_WHAT IS NEEDED_
Nothing below is to be printed except the lines between the line holding "[681,647,734,668] steps ->" and the line holding "(952, 1335) none", inclusive, each exactly as it appears.

Version comparison data:
···

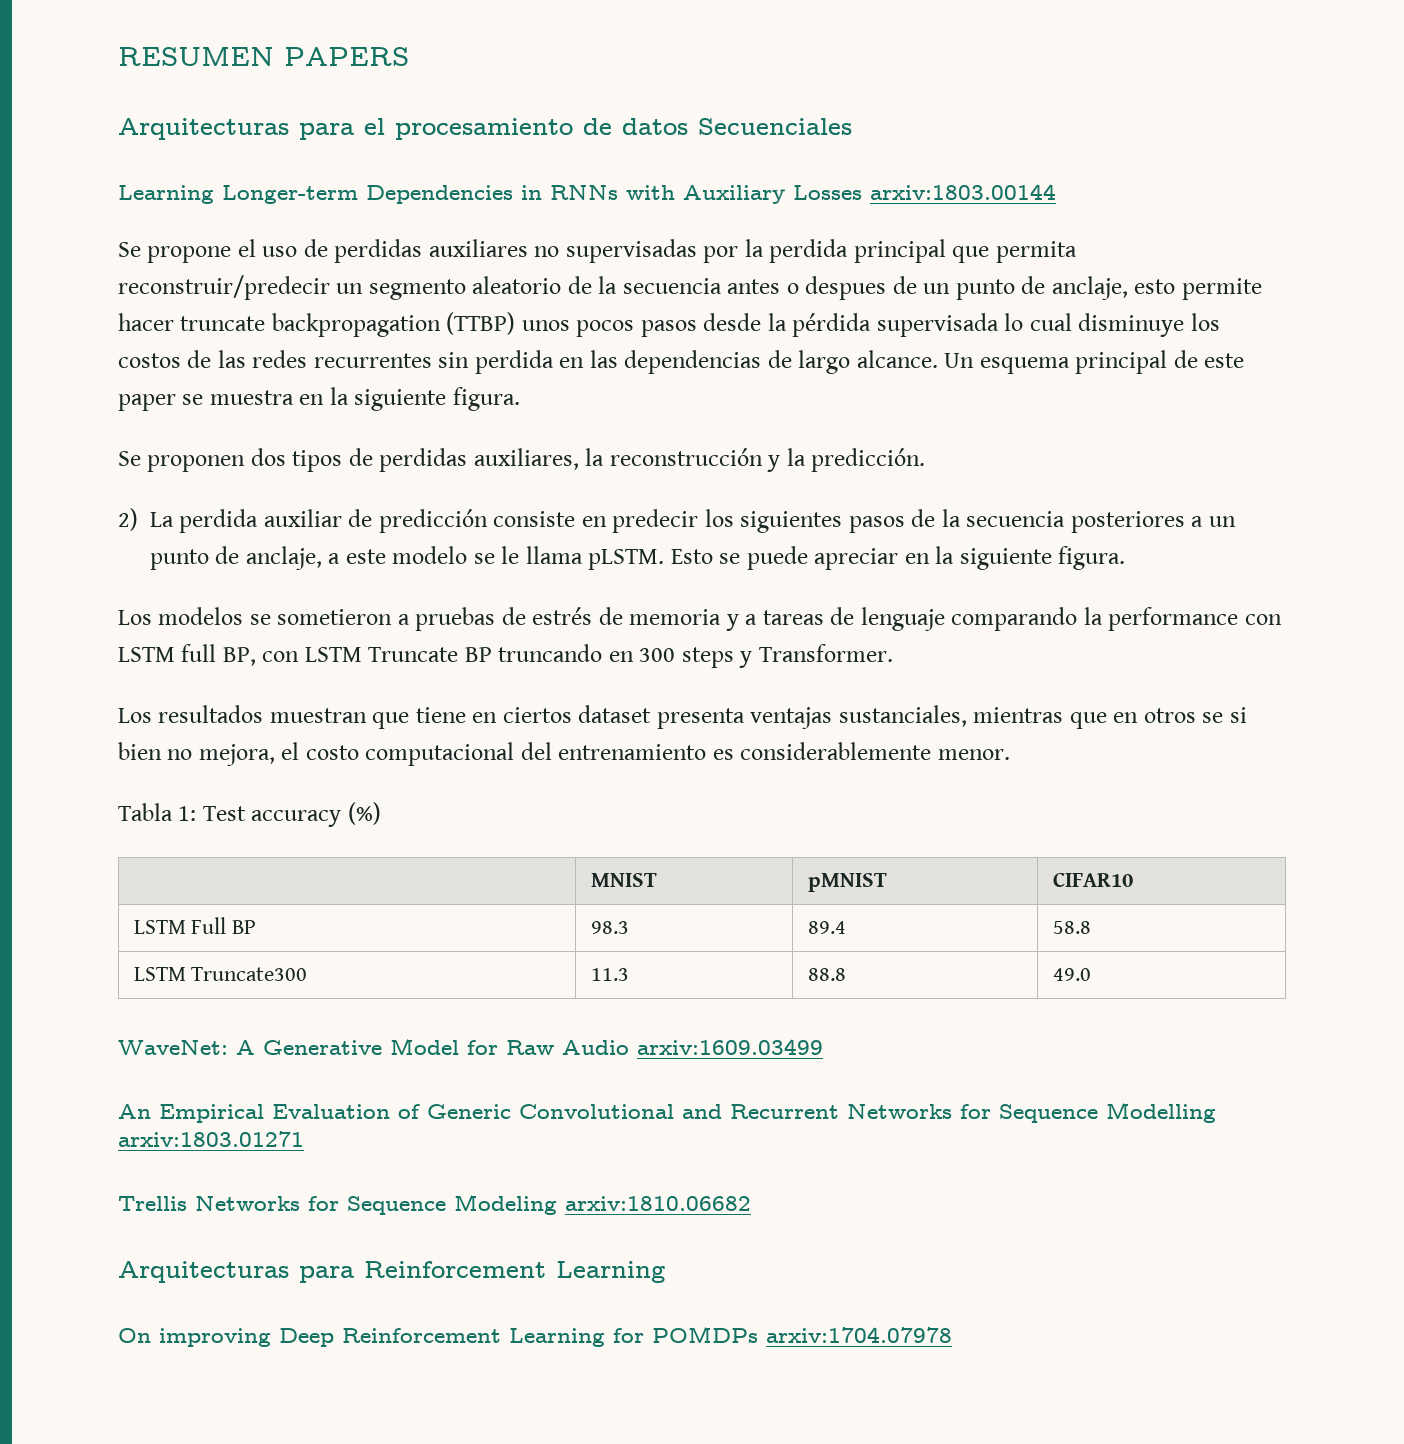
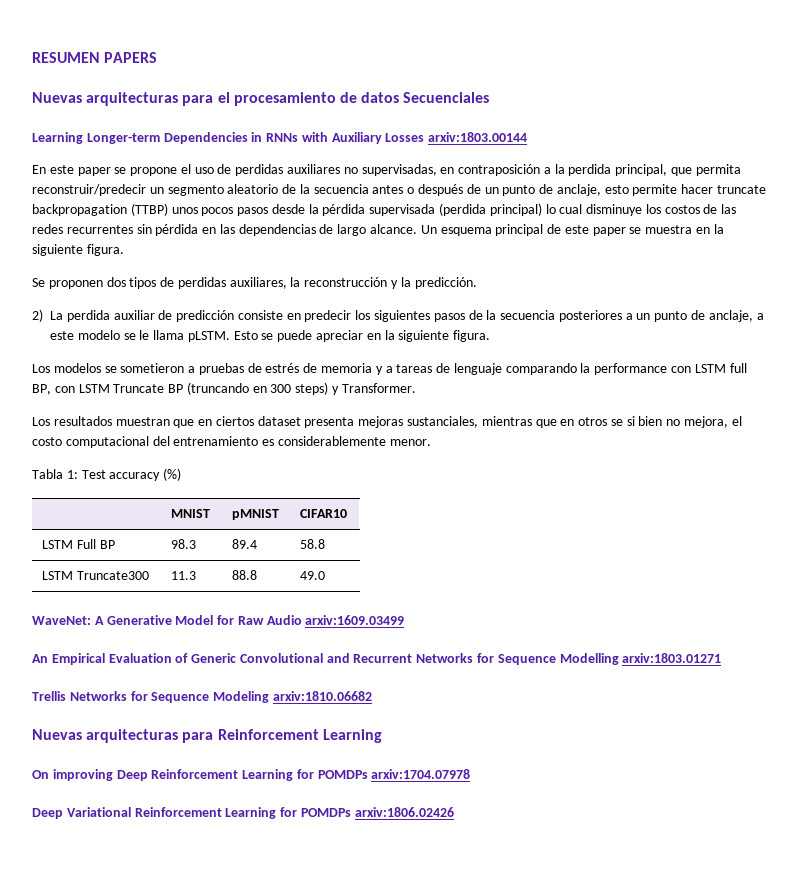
[118,118,289,140] Arquitecturas -> [32,92,179,106] Nuevas arquitecturas
[118,242,141,257] Se -> [32,165,127,176] En este paper se
[565,239,739,263] supervisadas por -> [361,164,551,176] supervisadas, en contraposición a
[853,239,946,263] principal -> [615,164,668,176] principal,
[805,276,887,300] despues -> [418,184,464,196] después
(999, 325) none -> [439,203,542,216] (perdida principal)
[474,350,554,374] perdida -> [155,224,199,236] pérdida
[498,644,603,662] truncando -> [186,382,249,395] (truncando
[681,647,734,668] steps -> [295,382,329,395] steps)
[415,707,466,723] tiene -> (195, 423) none
[750,707,833,729] ventajas -> [358,416,404,428] mejoras
[118,1261,289,1283] Arquitecturas -> [32,729,179,743] Nuevas arquitecturas
(952, 1335) none -> [32,807,454,819] // Deep Variational Reinforcement Learning for POMDPs arxiv:1806.02426

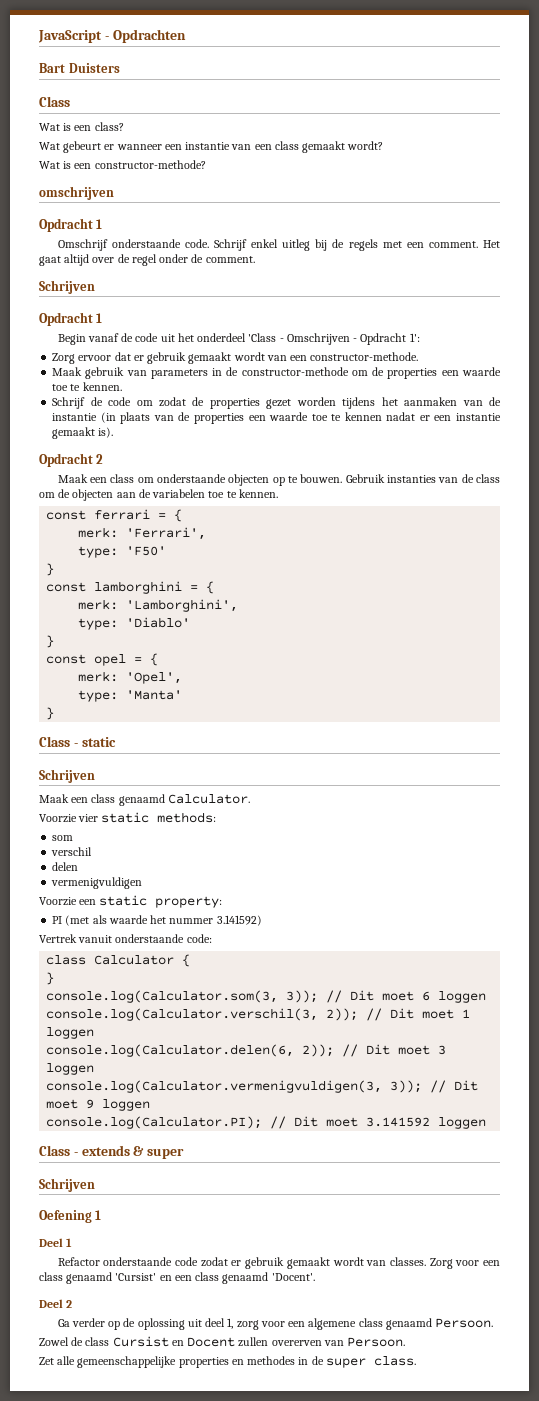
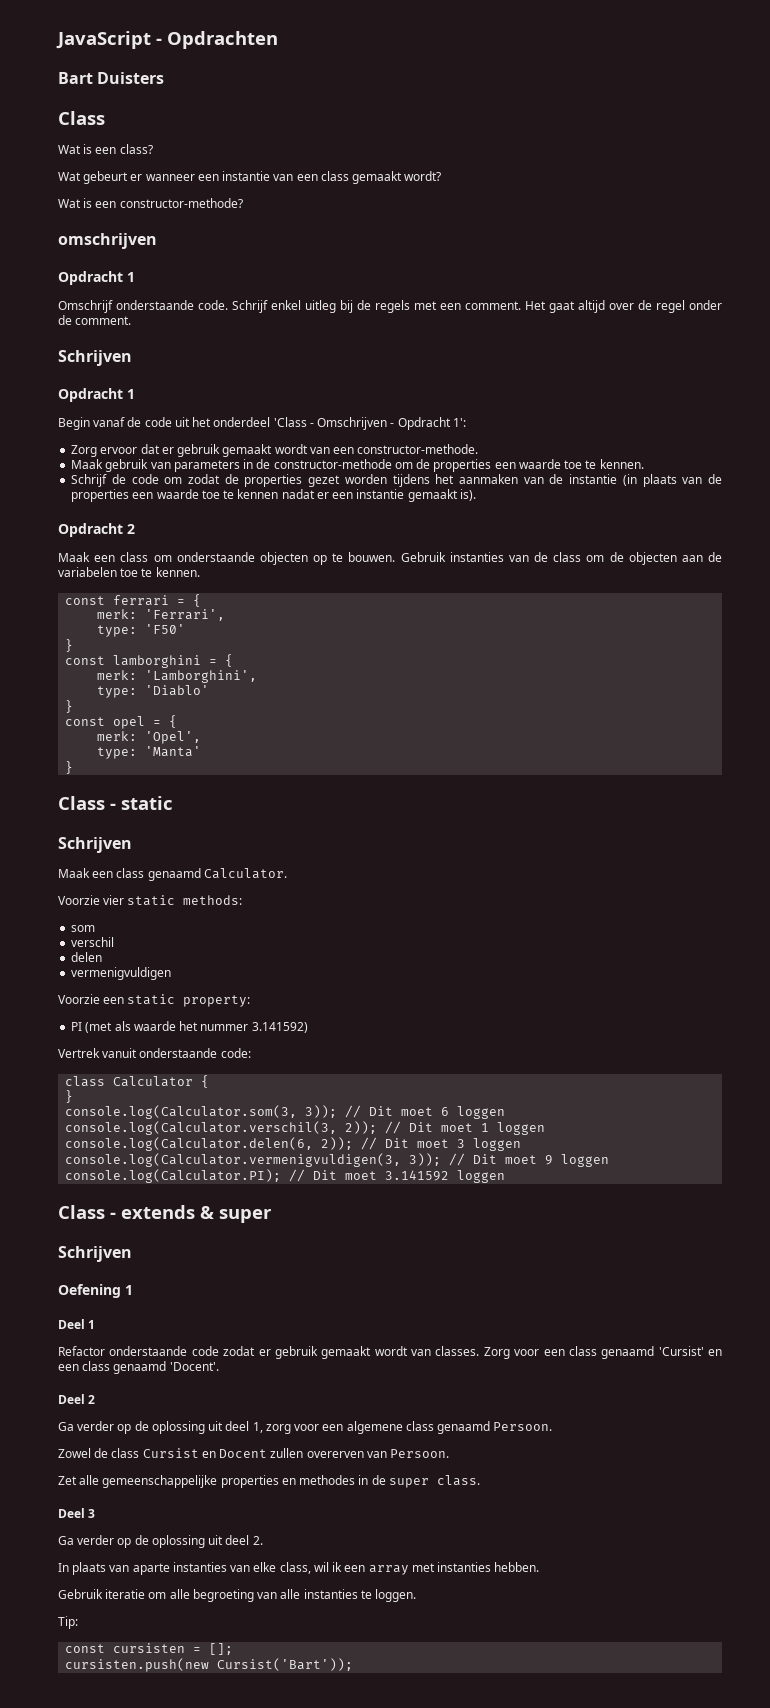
(416, 1361) none -> [58,1508,96,1518] [58,1535,263,1548] [58,1562,540,1575] [58,1589,417,1602] [58,1616,78,1629] [65,1643,234,1655] [65,1658,354,1672] // Deel 3 // Ga verder op de oplossing uit deel 2. // In plaats van aparte instanties van elke class, wil ik een array met instanties hebben. // Gebruik iteratie om alle begroeting van alle instanties te loggen. // Tip: // const cursisten = []; // cursisten.push(new Cursist('Bart'));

···

_EXPECTED ANSWER_
[681,647,734,668] steps -> [295,382,329,395] steps)
[415,707,466,723] tiene -> (195, 423) none
[750,707,833,729] ventajas -> [358,416,404,428] mejoras
[118,1261,289,1283] Arquitecturas -> [32,729,179,743] Nuevas arquitecturas
(952, 1335) none -> [32,807,454,819] // Deep Variational Reinforcement Learning for POMDPs arxiv:1806.02426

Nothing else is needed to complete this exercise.